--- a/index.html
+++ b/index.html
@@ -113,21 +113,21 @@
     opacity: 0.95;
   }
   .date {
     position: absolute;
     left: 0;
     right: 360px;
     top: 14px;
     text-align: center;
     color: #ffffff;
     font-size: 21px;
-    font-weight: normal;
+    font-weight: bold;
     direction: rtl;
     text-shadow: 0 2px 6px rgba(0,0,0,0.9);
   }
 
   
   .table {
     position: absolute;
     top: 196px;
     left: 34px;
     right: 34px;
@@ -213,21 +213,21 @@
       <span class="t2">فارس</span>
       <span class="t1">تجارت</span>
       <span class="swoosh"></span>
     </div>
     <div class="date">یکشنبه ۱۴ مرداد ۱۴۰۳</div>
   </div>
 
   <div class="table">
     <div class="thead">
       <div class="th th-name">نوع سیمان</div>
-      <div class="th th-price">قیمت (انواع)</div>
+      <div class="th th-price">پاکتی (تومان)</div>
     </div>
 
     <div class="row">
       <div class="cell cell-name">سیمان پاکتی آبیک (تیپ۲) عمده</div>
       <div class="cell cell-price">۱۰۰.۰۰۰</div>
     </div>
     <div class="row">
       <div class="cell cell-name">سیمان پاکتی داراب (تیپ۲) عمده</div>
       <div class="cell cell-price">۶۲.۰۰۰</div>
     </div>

_ _ _ _ _ _ _

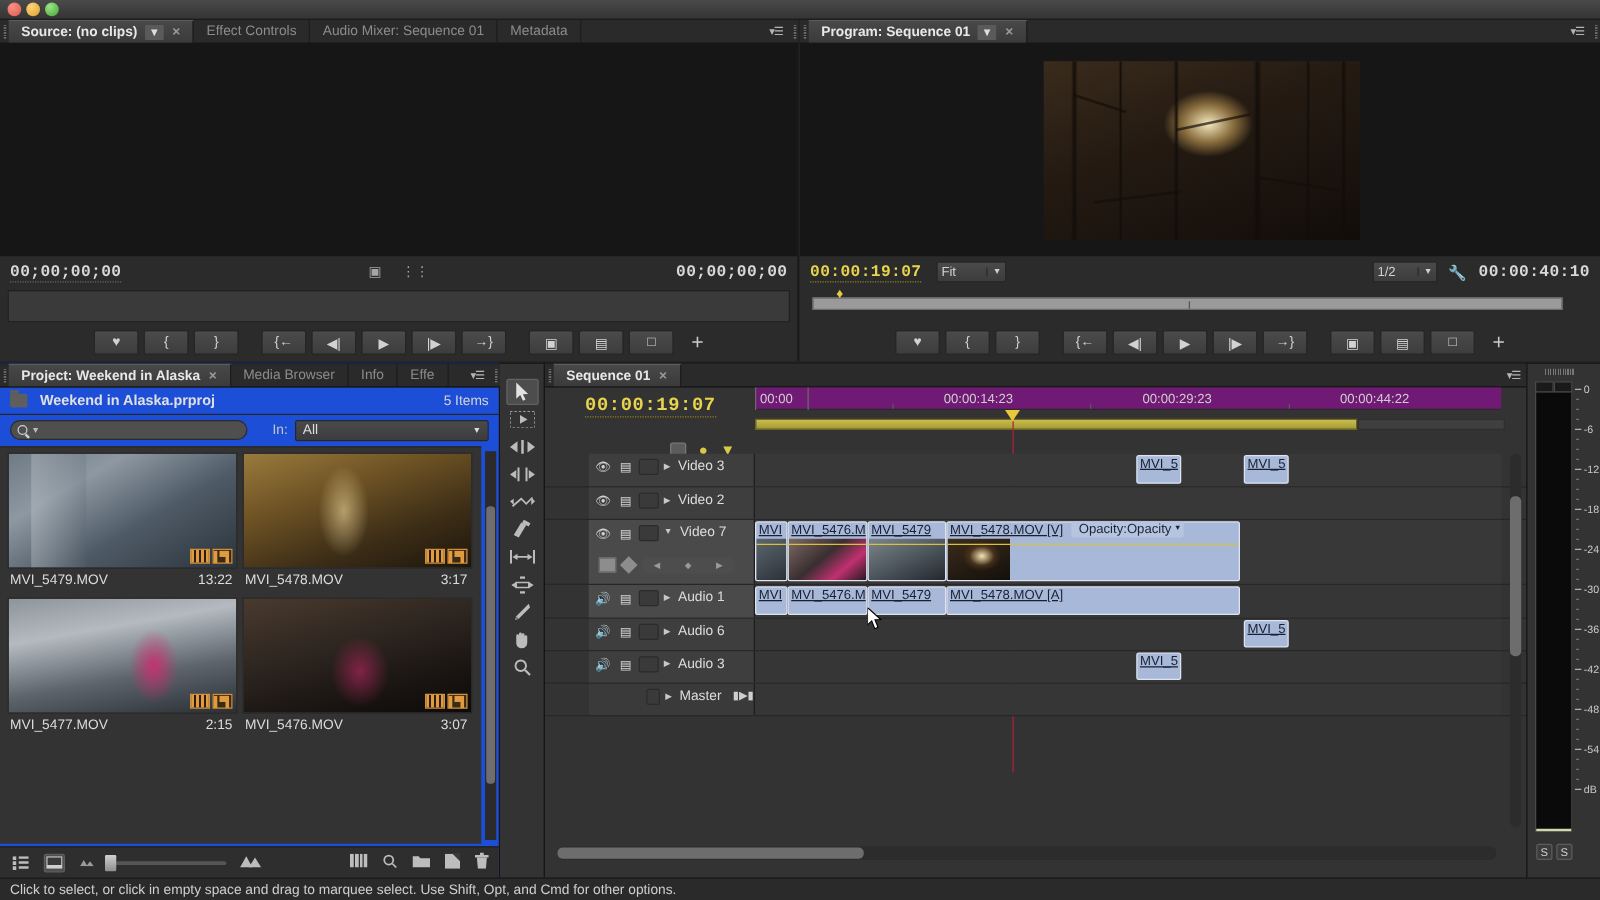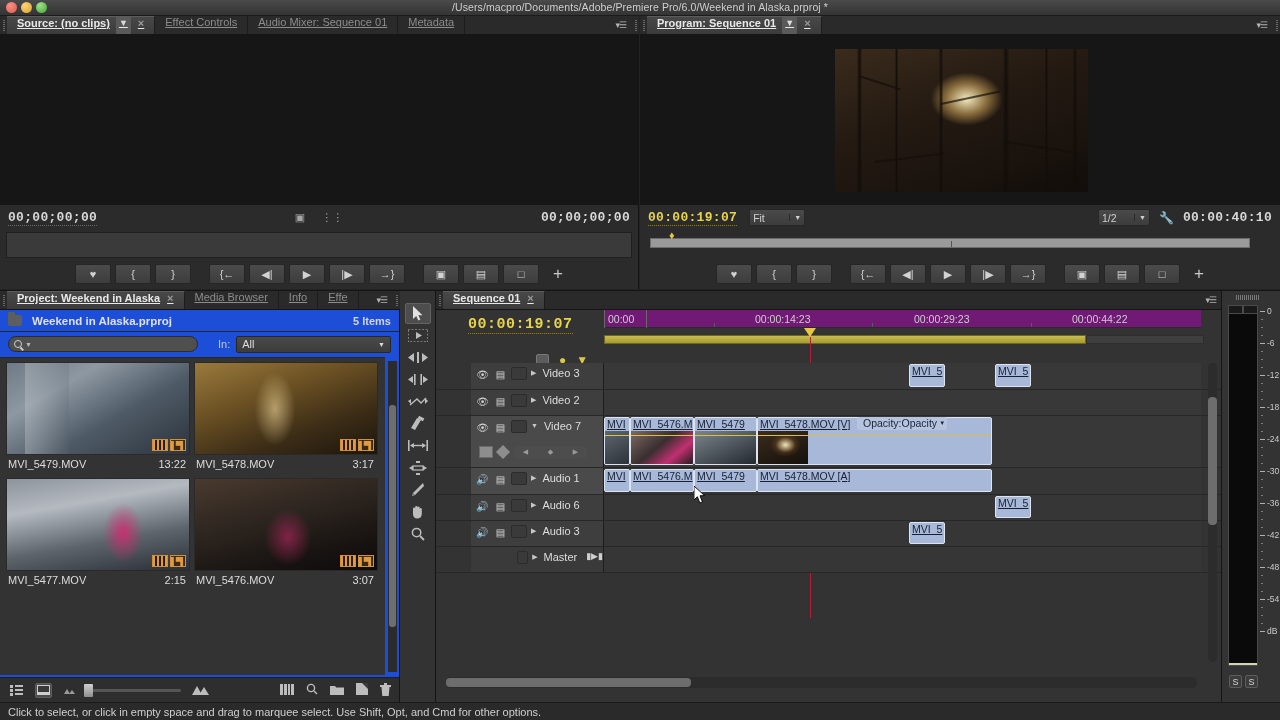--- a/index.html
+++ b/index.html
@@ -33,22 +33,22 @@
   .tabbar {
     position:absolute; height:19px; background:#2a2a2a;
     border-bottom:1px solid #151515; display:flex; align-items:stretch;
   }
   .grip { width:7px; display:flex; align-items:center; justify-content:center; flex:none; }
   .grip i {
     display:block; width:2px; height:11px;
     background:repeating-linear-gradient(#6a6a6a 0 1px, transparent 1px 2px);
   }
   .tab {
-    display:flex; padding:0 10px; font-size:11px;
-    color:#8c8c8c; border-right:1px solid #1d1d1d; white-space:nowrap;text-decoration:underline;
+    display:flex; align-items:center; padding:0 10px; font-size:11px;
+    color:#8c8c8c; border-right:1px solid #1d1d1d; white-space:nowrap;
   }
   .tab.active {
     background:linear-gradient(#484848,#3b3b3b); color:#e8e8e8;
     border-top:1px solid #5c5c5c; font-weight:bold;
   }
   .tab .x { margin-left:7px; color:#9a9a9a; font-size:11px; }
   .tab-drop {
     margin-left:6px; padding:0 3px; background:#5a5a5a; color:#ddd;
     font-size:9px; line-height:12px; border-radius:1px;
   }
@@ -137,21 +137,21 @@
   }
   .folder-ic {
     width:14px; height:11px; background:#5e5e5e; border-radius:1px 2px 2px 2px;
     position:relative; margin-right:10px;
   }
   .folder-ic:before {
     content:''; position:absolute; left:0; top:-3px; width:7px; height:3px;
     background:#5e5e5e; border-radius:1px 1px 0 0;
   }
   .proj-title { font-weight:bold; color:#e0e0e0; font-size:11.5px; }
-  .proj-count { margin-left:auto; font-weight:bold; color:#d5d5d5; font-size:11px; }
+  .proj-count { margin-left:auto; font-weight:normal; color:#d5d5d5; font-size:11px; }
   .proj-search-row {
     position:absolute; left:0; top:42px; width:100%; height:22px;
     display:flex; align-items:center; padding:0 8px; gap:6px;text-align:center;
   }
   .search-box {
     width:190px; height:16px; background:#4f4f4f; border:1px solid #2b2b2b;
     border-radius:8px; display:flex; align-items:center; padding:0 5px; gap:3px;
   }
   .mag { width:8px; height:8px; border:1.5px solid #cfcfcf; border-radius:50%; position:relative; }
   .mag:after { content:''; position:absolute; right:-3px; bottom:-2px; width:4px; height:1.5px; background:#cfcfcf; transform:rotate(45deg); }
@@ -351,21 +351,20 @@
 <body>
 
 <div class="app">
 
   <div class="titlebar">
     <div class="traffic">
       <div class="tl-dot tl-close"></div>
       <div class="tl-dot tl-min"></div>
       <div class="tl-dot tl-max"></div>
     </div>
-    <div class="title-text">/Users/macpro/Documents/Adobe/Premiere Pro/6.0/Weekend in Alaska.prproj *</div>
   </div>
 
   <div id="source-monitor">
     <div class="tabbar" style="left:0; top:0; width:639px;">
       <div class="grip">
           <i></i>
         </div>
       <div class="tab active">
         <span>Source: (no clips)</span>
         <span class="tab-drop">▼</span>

_ _ _ _ _ _ _

- What the task requires
Provide the count of lines in the data above that include the word "grip", with no added text.

- Solution to the problem
3